Os drones da ARPAC são operados por equipes compostas por um “piloto” de drone e um técnico agrícola que faz a mistura das caldas e as carrega nos drones. Eles usam picapes especialmente adaptadas para ir até os locais de pulverização. Essas caminhonetes transportam um drone e todo o equipamento necessário para a pré-mistura dos defensivos, bem como um gerador para carregar as baterias, e são equipadas com uma plataforma elevada onde o “piloto” do drone fica para observá-lo durante a pulverização.
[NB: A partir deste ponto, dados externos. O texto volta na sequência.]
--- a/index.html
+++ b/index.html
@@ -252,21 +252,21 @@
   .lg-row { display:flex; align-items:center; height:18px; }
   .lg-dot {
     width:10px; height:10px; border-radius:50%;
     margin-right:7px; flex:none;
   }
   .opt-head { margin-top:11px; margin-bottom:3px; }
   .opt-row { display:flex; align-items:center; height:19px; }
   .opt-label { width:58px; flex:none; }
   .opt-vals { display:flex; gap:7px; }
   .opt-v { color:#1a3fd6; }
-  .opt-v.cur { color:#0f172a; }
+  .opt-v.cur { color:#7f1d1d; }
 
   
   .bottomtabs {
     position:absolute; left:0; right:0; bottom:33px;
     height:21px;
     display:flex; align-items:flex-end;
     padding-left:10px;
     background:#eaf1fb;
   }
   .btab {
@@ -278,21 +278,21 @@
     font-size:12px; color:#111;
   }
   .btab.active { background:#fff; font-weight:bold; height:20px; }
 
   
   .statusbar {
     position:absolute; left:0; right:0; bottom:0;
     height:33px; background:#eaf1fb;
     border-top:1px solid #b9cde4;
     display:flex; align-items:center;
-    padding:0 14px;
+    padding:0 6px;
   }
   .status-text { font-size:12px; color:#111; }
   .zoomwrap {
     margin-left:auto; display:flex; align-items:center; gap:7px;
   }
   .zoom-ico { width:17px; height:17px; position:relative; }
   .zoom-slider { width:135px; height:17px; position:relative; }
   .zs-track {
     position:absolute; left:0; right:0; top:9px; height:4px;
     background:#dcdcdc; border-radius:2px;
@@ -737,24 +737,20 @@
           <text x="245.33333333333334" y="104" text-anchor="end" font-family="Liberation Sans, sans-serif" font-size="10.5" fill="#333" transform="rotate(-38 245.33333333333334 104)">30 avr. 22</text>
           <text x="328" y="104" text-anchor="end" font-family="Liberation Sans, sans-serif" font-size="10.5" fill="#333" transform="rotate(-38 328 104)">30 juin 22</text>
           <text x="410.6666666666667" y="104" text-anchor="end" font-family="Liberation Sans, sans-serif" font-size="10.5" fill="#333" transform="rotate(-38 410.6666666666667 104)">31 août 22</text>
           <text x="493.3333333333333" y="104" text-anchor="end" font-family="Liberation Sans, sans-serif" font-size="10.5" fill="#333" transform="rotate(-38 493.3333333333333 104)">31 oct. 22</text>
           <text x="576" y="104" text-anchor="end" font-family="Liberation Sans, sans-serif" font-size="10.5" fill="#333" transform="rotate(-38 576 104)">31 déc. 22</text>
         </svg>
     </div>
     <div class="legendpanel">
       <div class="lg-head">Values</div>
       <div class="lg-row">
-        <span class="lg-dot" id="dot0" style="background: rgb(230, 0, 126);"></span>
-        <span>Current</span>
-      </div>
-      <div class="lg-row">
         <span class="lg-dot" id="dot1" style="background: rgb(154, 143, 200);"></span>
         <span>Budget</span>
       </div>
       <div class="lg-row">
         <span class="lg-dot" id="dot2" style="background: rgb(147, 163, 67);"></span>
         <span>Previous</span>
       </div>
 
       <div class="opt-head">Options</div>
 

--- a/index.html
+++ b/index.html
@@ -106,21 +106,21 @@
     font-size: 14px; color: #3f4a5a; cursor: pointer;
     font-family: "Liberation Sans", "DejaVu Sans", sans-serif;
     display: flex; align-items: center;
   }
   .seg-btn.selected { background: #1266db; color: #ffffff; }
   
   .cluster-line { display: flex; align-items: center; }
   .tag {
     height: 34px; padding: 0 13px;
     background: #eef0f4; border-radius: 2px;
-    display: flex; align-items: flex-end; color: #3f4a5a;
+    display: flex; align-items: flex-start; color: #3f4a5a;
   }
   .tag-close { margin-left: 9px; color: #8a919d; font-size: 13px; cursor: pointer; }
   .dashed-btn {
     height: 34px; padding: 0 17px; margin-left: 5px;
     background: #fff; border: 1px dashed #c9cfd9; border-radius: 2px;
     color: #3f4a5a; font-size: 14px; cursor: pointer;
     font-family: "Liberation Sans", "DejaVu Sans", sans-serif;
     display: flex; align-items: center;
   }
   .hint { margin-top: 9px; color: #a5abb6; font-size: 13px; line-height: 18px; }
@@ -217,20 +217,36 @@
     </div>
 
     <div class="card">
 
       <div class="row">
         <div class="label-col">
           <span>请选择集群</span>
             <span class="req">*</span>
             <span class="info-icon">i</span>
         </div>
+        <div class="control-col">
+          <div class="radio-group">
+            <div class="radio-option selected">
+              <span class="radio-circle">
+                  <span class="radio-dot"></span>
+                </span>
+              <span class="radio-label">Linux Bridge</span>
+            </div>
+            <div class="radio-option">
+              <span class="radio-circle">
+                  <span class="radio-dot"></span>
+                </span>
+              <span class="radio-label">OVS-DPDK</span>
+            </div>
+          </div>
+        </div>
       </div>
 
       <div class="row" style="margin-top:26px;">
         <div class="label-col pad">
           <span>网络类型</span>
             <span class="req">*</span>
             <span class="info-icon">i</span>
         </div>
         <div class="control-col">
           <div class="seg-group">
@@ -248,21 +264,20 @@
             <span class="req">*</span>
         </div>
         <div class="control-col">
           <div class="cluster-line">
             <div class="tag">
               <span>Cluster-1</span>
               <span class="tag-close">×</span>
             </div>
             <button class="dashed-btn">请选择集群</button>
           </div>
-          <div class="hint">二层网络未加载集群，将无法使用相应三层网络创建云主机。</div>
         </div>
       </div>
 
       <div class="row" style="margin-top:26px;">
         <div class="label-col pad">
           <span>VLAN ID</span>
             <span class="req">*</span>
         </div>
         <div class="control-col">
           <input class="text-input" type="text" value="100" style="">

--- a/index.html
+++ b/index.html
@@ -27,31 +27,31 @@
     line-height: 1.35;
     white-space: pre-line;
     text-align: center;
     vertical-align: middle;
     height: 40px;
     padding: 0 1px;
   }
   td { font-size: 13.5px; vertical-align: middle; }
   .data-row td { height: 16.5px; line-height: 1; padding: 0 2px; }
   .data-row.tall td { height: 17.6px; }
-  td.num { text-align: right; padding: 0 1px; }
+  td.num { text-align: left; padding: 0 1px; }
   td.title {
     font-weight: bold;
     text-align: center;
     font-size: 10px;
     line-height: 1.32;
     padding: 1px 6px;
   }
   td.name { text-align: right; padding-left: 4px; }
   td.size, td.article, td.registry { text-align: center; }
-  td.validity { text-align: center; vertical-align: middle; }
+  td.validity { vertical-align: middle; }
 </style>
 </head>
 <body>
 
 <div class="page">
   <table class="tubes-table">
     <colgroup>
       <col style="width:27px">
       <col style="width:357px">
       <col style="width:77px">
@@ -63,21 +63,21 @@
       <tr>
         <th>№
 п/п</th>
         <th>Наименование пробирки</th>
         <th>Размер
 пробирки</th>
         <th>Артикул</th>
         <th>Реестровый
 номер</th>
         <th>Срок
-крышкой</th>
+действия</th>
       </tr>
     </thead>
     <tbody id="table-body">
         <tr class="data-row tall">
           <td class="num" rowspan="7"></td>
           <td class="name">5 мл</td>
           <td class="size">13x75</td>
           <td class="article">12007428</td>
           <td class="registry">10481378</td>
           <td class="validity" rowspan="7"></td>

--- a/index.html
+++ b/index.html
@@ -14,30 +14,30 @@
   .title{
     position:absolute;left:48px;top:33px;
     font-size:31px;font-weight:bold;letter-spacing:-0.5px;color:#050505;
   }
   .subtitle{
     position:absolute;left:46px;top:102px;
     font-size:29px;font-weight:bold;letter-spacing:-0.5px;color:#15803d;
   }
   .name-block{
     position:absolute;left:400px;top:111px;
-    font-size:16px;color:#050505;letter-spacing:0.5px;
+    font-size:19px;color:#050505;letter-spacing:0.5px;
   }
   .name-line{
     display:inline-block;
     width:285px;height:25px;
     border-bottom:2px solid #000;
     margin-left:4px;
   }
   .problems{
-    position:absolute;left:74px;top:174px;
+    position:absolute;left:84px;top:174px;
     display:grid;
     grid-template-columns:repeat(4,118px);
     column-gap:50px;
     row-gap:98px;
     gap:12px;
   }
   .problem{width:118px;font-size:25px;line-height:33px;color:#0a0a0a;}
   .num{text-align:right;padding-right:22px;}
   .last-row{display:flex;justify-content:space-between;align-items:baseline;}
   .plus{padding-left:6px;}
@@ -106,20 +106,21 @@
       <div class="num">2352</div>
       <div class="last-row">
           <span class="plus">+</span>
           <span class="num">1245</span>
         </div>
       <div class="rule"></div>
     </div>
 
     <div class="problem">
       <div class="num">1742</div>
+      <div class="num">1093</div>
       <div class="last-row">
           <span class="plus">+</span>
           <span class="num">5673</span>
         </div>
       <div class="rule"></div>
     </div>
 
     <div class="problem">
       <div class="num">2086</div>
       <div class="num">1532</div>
O dia destas equipes geralmente começa bem cedo, entre 3h às 4h da manhã, para aproveitar a sua limitada janela de aplicação; como os drones são mais adequados para aplicações de baixos volumes, estas são mais suscetíveis a problemas com calor e baixa umidade.

A adoção dos drones DJI não significa que os dias da ARPAC como desenvolvedora de drones acabaram; Eduardo, Ênio e sua equipe ainda estão desenvolvendo drones especializados com algumas soluções muito criativas para a indústria petrolífera offshore. Eles também tinham um grande drone pulverizador com um revolucionário sistema de propulsão híbrido sendo construído, quando a enchente de 2024 no Rio Grande do Sul atingiu a sede da ARPAC em Porto Alegre – a empresa se mudou após isso – e manteve o protótipo submerso por vários dias. Devido aos danos causados ​​pela enchente, este projeto  está parado no momento, mas dadas os feitos desta jovem equipe de empreendedores, não ficaremos surpresos se em breve vermos um novo drone projetado pela ARPAC mudando o cenário da operação agrícola de drones no Brasil.